Woody, el invencible vikingo del estadio, se estaba convirtiendo en un astro del fútbol de fuerza radiante. Hillel también sobresalía escribiendo para el periódico universitario. Uno de sus profesores, colaborador habitual de The New Yorker, afirmaba que podría presentar uno de sus textos a la prestigiosa revista. Yo los miraba, sentados a la espléndida mesa de Acción de Gracias en esa lujosa casa, admiraba su arrogancia, intuía su porvenir: Hillel, el defensor de las causas nobles, llegaría a ser un abogado aún más famoso que su padre, quien, de hecho, ya contaba con su hijo para que ocupara el despacho contiguo al suyo, que ya tenía reservado para él. «Goldman e hijo, abogados asociados». Woody ficharía por el equipo de fútbol de los Ravens de Baltimore, que se había fundado dos años antes pero ya tenía unos resultados excepcionales gracias a una hábil campaña consistente en reclutar a jóvenes promesas. Tío Saul aseguraba que tenía contactos en las altas esferas —cosa que no le sorprendía a nadie— para garantizarle a Woody la máxima visibilidad. Me los imaginaba, al cabo de unos años, siendo vecinos en Oak Park y propietarios de sendas mansiones imponentes.
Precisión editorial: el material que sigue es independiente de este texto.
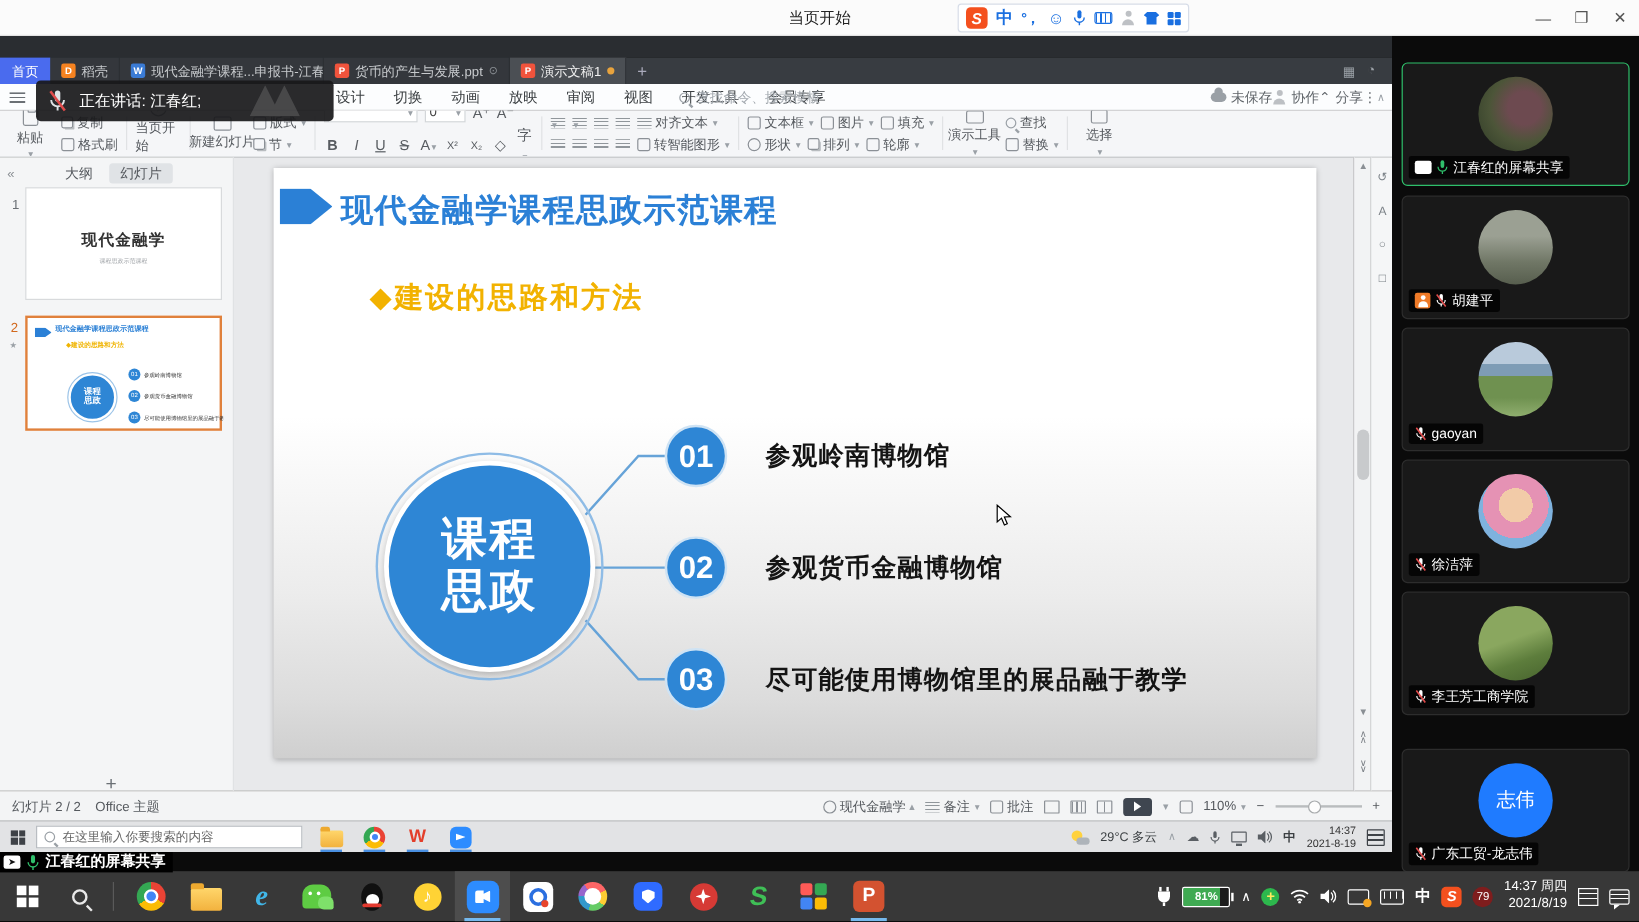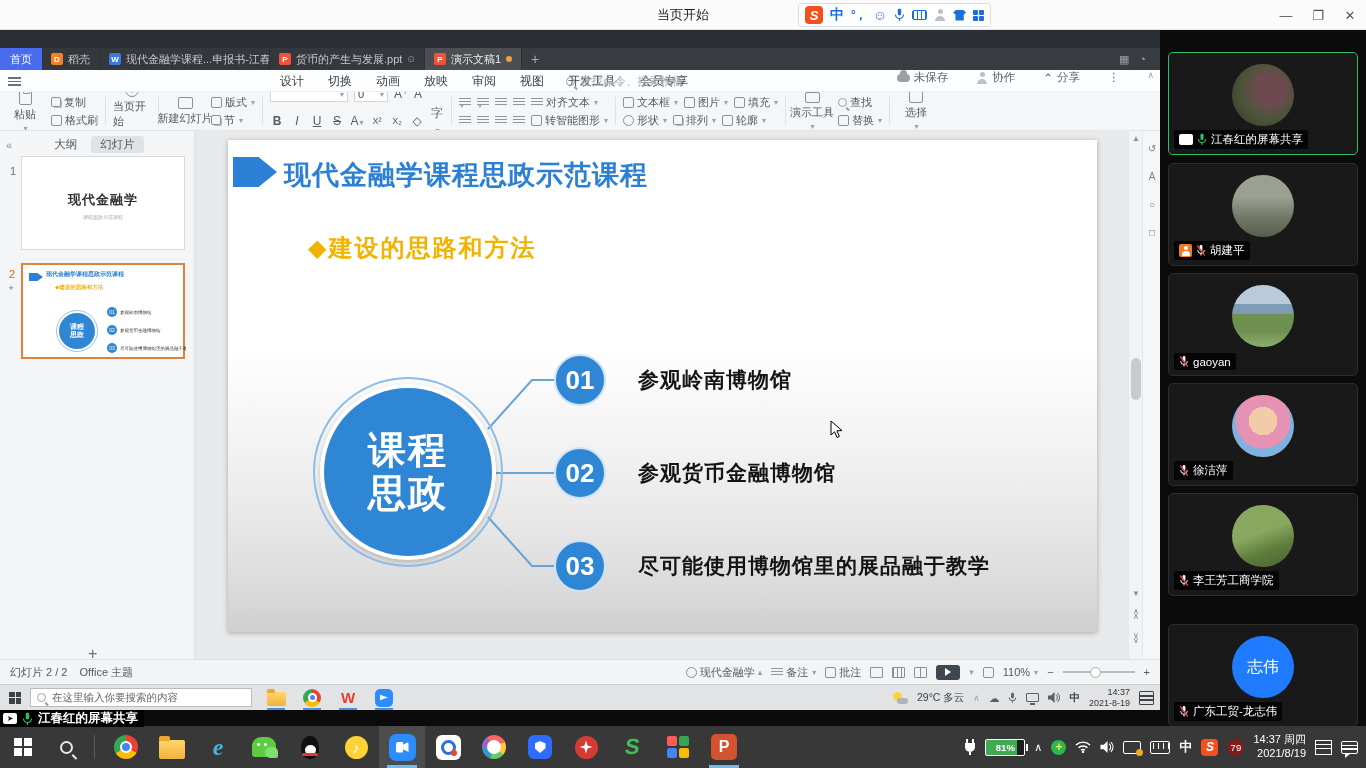--- a/index.html
+++ b/index.html
@@ -35,21 +35,21 @@
   .tb-ic.w{background:#3a7bd5}.tb-ic.p{background:#f0533c}.tb-ic.d{background:#f58220}
   .tb-pin{color:#8b9095;font-size:9px}
   .tb-dot{width:6px;height:6px;border-radius:50%;background:#e8a33d;flex:none}
   .tb-plus{width:26px;display:flex;align-items:center;justify-content:center;color:#aab;font-size:14px}
   .tb-right{margin-left:auto;display:flex;align-items:center;gap:10px;padding-right:14px;color:#9aa0a6;font-size:11px}
 
   .ribbon-tabs{position:absolute;left:0;top:70px;width:1160px;height:22px;background:#fcfdfe;border-bottom:1px solid #edeff1}
   .rt-menu{position:absolute;left:8px;top:7px;width:13px;height:9px;background:repeating-linear-gradient(#6b7075 0 1.5px,transparent 1.5px 3.5px)}
   .rt-list{position:absolute;left:280px;top:0;height:22px;display:flex;align-items:center;gap:24px;font-size:12px;color:#3c4043}
   .rt-search{position:absolute;left:566px;top:0;height:22px;display:flex;align-items:center;gap:5px;color:#a2a8ae;font-size:11.5px}
-  .racts{position:absolute;right:6px;top:0;height:22px;display:flex;align-items:flex-start;gap:28px;color:#5f6469;font-size:11.5px}
+  .racts{position:absolute;right:6px;top:0;height:22px;display:flex;align-items:center;gap:0;color:#5f6469;font-size:11.5px}
   .racts .ra{display:flex;align-items:center;gap:4px}
   .mag{width:9px;height:9px;border:1.5px solid #9aa0a6;border-radius:50%;position:relative;display:inline-block}
   .mag::after{content:"";position:absolute;left:8px;top:8px;width:4px;height:1.5px;background:#9aa0a6;transform:rotate(45deg);transform-origin:0 0}
   .cloud-ic{width:13px;height:8px;background:#9aa0a6;border-radius:6px;position:relative}
   .cloud-ic::before{content:"";position:absolute;left:3px;top:-4px;width:7px;height:7px;border-radius:50%;background:#9aa0a6}
 
   .ribbon-main{position:absolute;left:0;top:92px;width:1160px;height:39px;background:#f5f6f8;border-bottom:1px solid #e2e4e6;display:flex;align-items:center;padding:0 6px;gap:7px;font-size:11px;color:#55595e;overflow:hidden}
   .rsep{width:1px;height:28px;background:#e0e2e4;flex:none}
   .rcol{display:flex;flex-direction:column;gap:3px;justify-content:center}
   .rrow{display:flex;align-items:center;gap:6px}
@@ -472,20 +472,33 @@
           <span>替换</span>
         </span>
     </div>
     <div class="rsep"></div>
     <div class="rbig dd">
         <span class="ic-sq" style="width:14px;height:12px"></span>
         <span>选择</span>
       </div>
   </div>
 
+  <div class="toast">
+    <svg class="micsvg" width="16" height="20" viewBox="0 0 12 14">
+        <rect x="4.3" y="0.5" width="3.4" height="7" rx="1.7" fill="#dfe3e6"></rect>
+        <path d="M2 6.5a4 4 0 0 0 8 0" stroke="#dfe3e6" fill="none" stroke-width="1.2"></path>
+        <line x1="6" y1="10.5" x2="6" y2="13" stroke="#dfe3e6" stroke-width="1.2"></line>
+        <line x1="1.5" y1="1" x2="10.5" y2="13" stroke="#e04b4b" stroke-width="1.6"></line>
+      </svg>
+    <span class="toast-txt">正在讲话: 江春红;</span>
+    <span class="wm">
+        <i></i>
+        <i></i>
+      </span>
+  </div>
 
   <div class="left-panel">
     <span class="lp-collapse">«</span>
     <div class="lp-tabs">
       <span class="lp-tab">大纲</span>
       <span class="lp-tab active">幻灯片</span>
     </div>
     <span class="lp-num" style="left:10px;top:34px">1</span>
     <div class="thumb thumb1">
       <div class="t1-title">现代金融学</div>

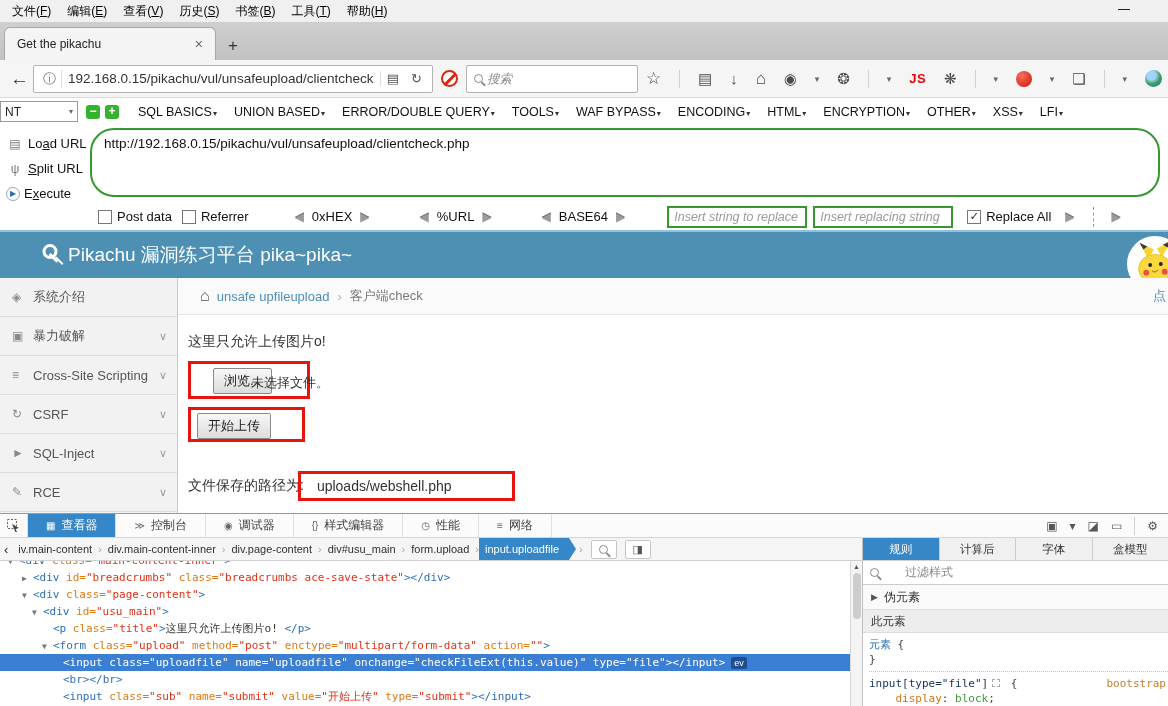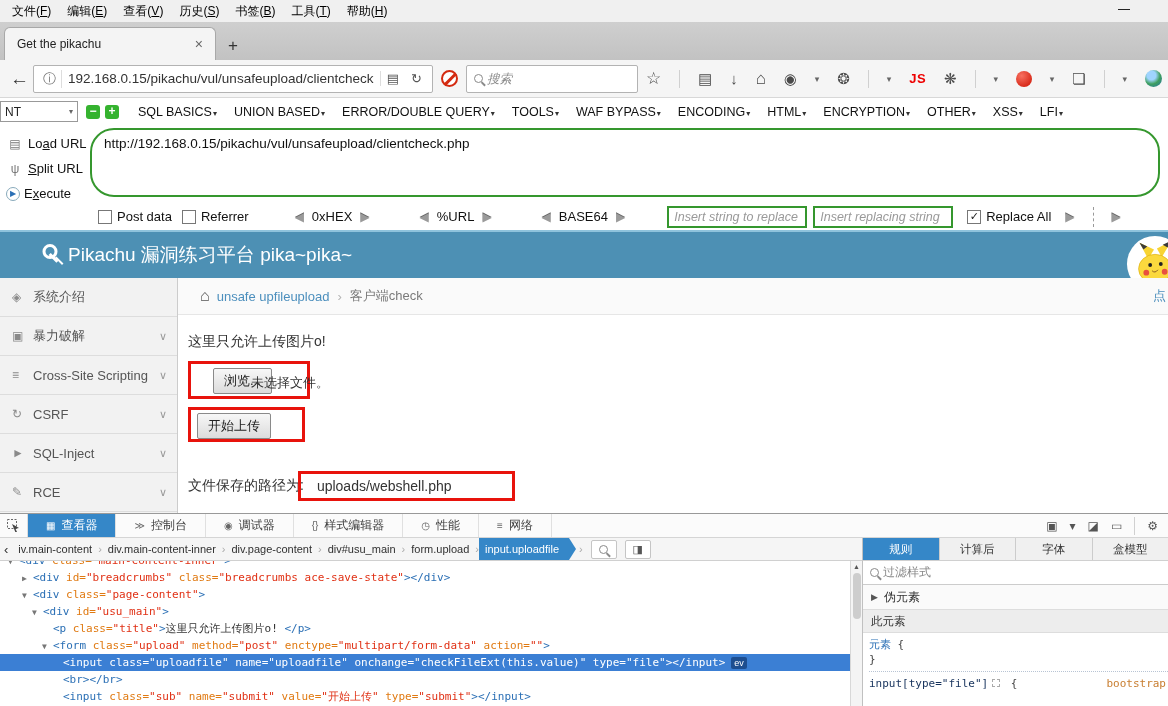--- a/index.html
+++ b/index.html
@@ -129,21 +129,21 @@
   .lvl1 { padding-left:8px; } .lvl2 { padding-left:22px; } .lvl3 { padding-left:32px; }
   .lvl4 { padding-left:42px; } .lvl5 { padding-left:52px; }
   .c-t { color:#2a6fb5; } .c-a { color:#e07a12; } .c-v { color:#e03014; } .c-x { color:#333; }
   .cl.sel { background:#3b7fd4; }
   .cl.sel span { color:#fff; }
   .evb { background:#1d4e90; color:#fff !important; font-size:9px; padding:1px 3px; border-radius:2px; margin-left:6px; font-family:"Liberation Sans",sans-serif; }
   .tree-scroll { width:12px; background:#f4f4f4; border-left:1px solid #d8d8d8; display:flex; flex-direction:column; align-items:center; }
   .tree-scroll .up { font-size:7px; color:#555; margin-top:2px; }
   .tree-scroll .thumb { width:8px; height:46px; background:#cdcdcd; border-radius:4px; margin-top:3px; }
   .rules-panel { width:306px; border-left:1px solid #c0c0c0; background:#fff; display:flex; flex-direction:column; overflow:hidden; }
-  .rp-search { height:24px; border-bottom:1px solid #ccc; display:flex; align-items:center; background:#fff; }
+  .rp-search { height:24px; border-bottom:1px solid #ccc; display:flex; align-items:center; background:#fff;gap:22px; }
   .rp-search .txt { font-size:12px; color:#888; }
   .rp-pseudo { height:25px; background:#fafafa; border-bottom:1px solid #ddd; display:flex; align-items:center; padding-left:8px; font-size:12px; color:#333; }
   .rp-pseudo .tri { font-size:9px; color:#555; margin-right:6px; }
   .rp-thisel { height:23px; background:#ededed; border-bottom:1px solid #ddd; display:flex; align-items:center; padding-left:8px; font-size:11.5px; color:#333; }
   .rp-rules { flex:1; font-family:"DejaVu Sans Mono",monospace; font-size:11px; padding:4px 0 0 6px; overflow:hidden; }
   .rln { line-height:15px; white-space:pre; color:#444; }
   .sel-el { color:#2a6fb5; }
   .sel-file { color:#16325c; }
   .sheet-link { float:right; color:#c87d2f; margin-right:2px; }
   .prop-n { color:#d07711; } .prop-v { color:#3f9a3f; }
@@ -464,17 +464,18 @@
         <span>伪元素</span>
       </div>
       <div class="rp-thisel">
         <span>此元素</span>
       </div>
       <div class="rp-rules">
         <div class="rln"><span class="sel-el">元素</span><span> {</span></div>
         <div class="rln">}</div>
         <div class="rule-div"></div>
         <div class="rln"><span class="sel-file">input[type="file"]</span><span class="gearbox"></span><span> {</span><span class="sheet-link">bootstrap</span></div>
+        <div class="rln">    <span class="prop-n">display</span>: <span class="prop-v">block</span>;</div>
 
       </div>
     </div>
   </div>
 </div>
 
 </body></html>

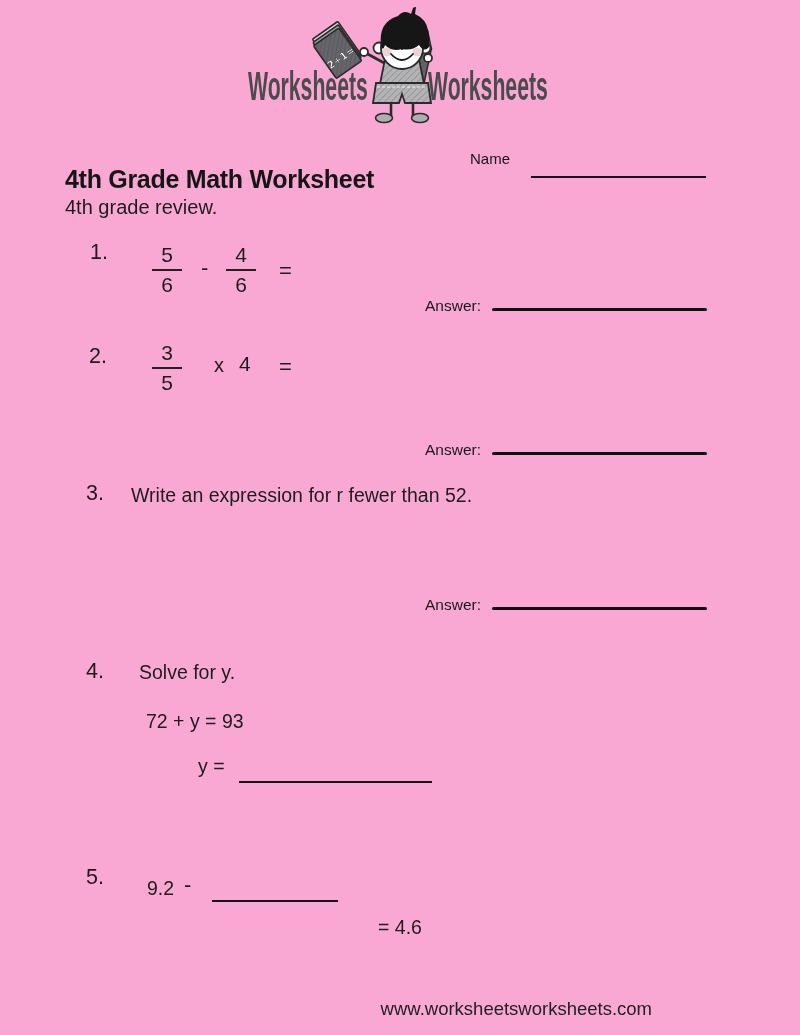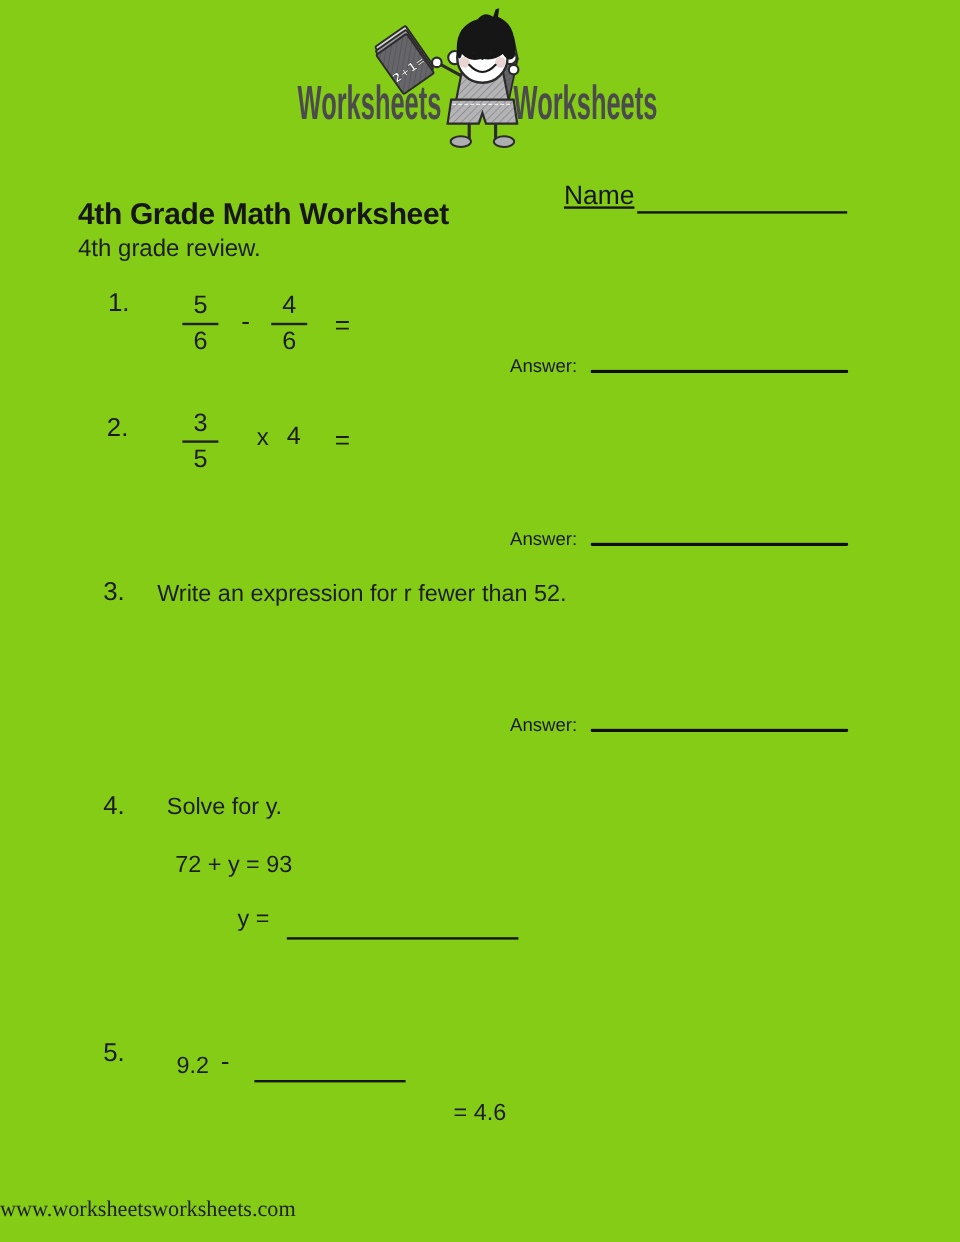--- a/index.html
+++ b/index.html
@@ -1,45 +1,45 @@
 <!DOCTYPE html>
 <html><head>
 <meta charset="utf-8">
 <style>
   html,body{margin:0;padding:0;background:#fff;}
   .page{
-    position:relative;width:800px;height:1035px;background:#84cc16;
+    position:relative;width:800px;height:1035px;background:#f9a8d4;
     font-family:"Liberation Sans",sans-serif;color:#1d1d1b;overflow:hidden;
   }
   .abs{position:absolute;}
   
   .logo-word{
     position:absolute;top:66px;display:inline-block;line-height:1;
     font-size:40px;font-weight:700;color:#4b4b4d;
     transform:scaleX(0.53);transform-origin:0 0;white-space:nowrap;
   }
   .logo-word.left{left:248px;}
   .logo-word.right{left:428px;}
   .char{position:absolute;left:312px;top:2px;width:130px;height:126px;}
   
   .title{left:65px;top:165px;font-size:25px;font-weight:700;letter-spacing:-0.3px;color:#161616;}
-  .name-label{left:470px;top:150px;font-size:22px;color:#161616;text-decoration:underline;}
+  .name-label{left:470px;top:150px;font-size:15px;color:#161616;}
   .name-line{left:531px;top:176px;width:175px;height:0;border-top:2px solid #141414;}
   .subtitle{left:65px;top:196px;font-size:20px;}
   
   .pnum{font-size:21.5px;color:#1b1b1b;}
   .ptext{font-size:19.5px;color:#1d1d1b;}
   .frac{width:34px;text-align:center;font-size:21px;line-height:1.12;}
   .frac .bar{border-top:2px solid #222;margin:2px 2px;}
   .op{font-size:22px;}
   .answer-label{font-size:15.5px;color:#1a1a1a;}
   .answer-rule{height:0;border-top:3px solid #0f0f0f;border-radius:2px;}
   .blank-rule{height:0;border-top:2.5px solid #141414;}
   
-  .footer{left:0;top:998px;width:652px;text-align:left;font-size:18.5px;color:#222;font-family:Liberation Serif, serif;}
+  .footer{left:0;top:998px;width:652px;text-align:right;font-size:18.5px;color:#222;}
 </style>
 </head>
 <body>
 
 <div class="page">
 
   <div>
     <span class="logo-word left">Worksheets</span>
     <span class="logo-word right">Worksheets</span>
Mi madre debió de notar lo desvalido que me sentía porque, en el momento de pasar a los postres, se sintió obligada a dar a conocer mis méritos anunciándoles sin venir a cuento a todos los presentes:
—¡Markie está escribiendo un libro!
Me puse como la grana y le rogué a mi madre que se callara.
—¿Un libro sobre qué? —preguntó Tío Saul.
—Es una novela —contestó mi madre.
—No es más que un proyecto —tartamudeé—, ya veremos lo que sale.
—Ya ha escrito algunos relatos breves —continuó mi madre—. Unos textos excelentes. Dos de ellos se han publicado en el periódico de la universidad.
—Me gustaría mucho leerlos —pidió, muy cariñosa, Tía Anita.
Mi madre le prometió que se los enviaría y yo le hice prometer a ella que no diría nada más. Me dio la impresión de que Woody y Hillel se reían disimuladamente. Me sentí muy estúpido, con esos relatos tan sosos, en comparación con ellos, que se me antojaban semidioses, mitad león y mitad águila, a punto de remontar el vuelo hacia el sol, mientras que yo seguía siendo el mismo adolescente insignificante e impresionable, a años luz de su arrogancia.
Aquel año me pareció que la comida de Acción de Gracias era de calidad superior a la de otros años. Tío Saul estaba más joven. Tía Anita, más guapa. ¿Era realmente así o es que yo estaba demasiado ocupado admirándolos a todos como para percatarme de que los Baltimore se estaban desintegrando? Mis tíos y mis dos primos: me creía que ascendían hasta el infinito siendo así que estaban en caída libre. No lo entendí hasta pasados varios años. A pesar de todo lo que yo había fantaseado sobre ellos, cuando mis primos volvieron a Baltimore después de la etapa universitaria, no fue para lucirse en los juzgados o en el equipo de los Ravens.
¿Cómo me iba yo a imaginar lo que iba a pasarles?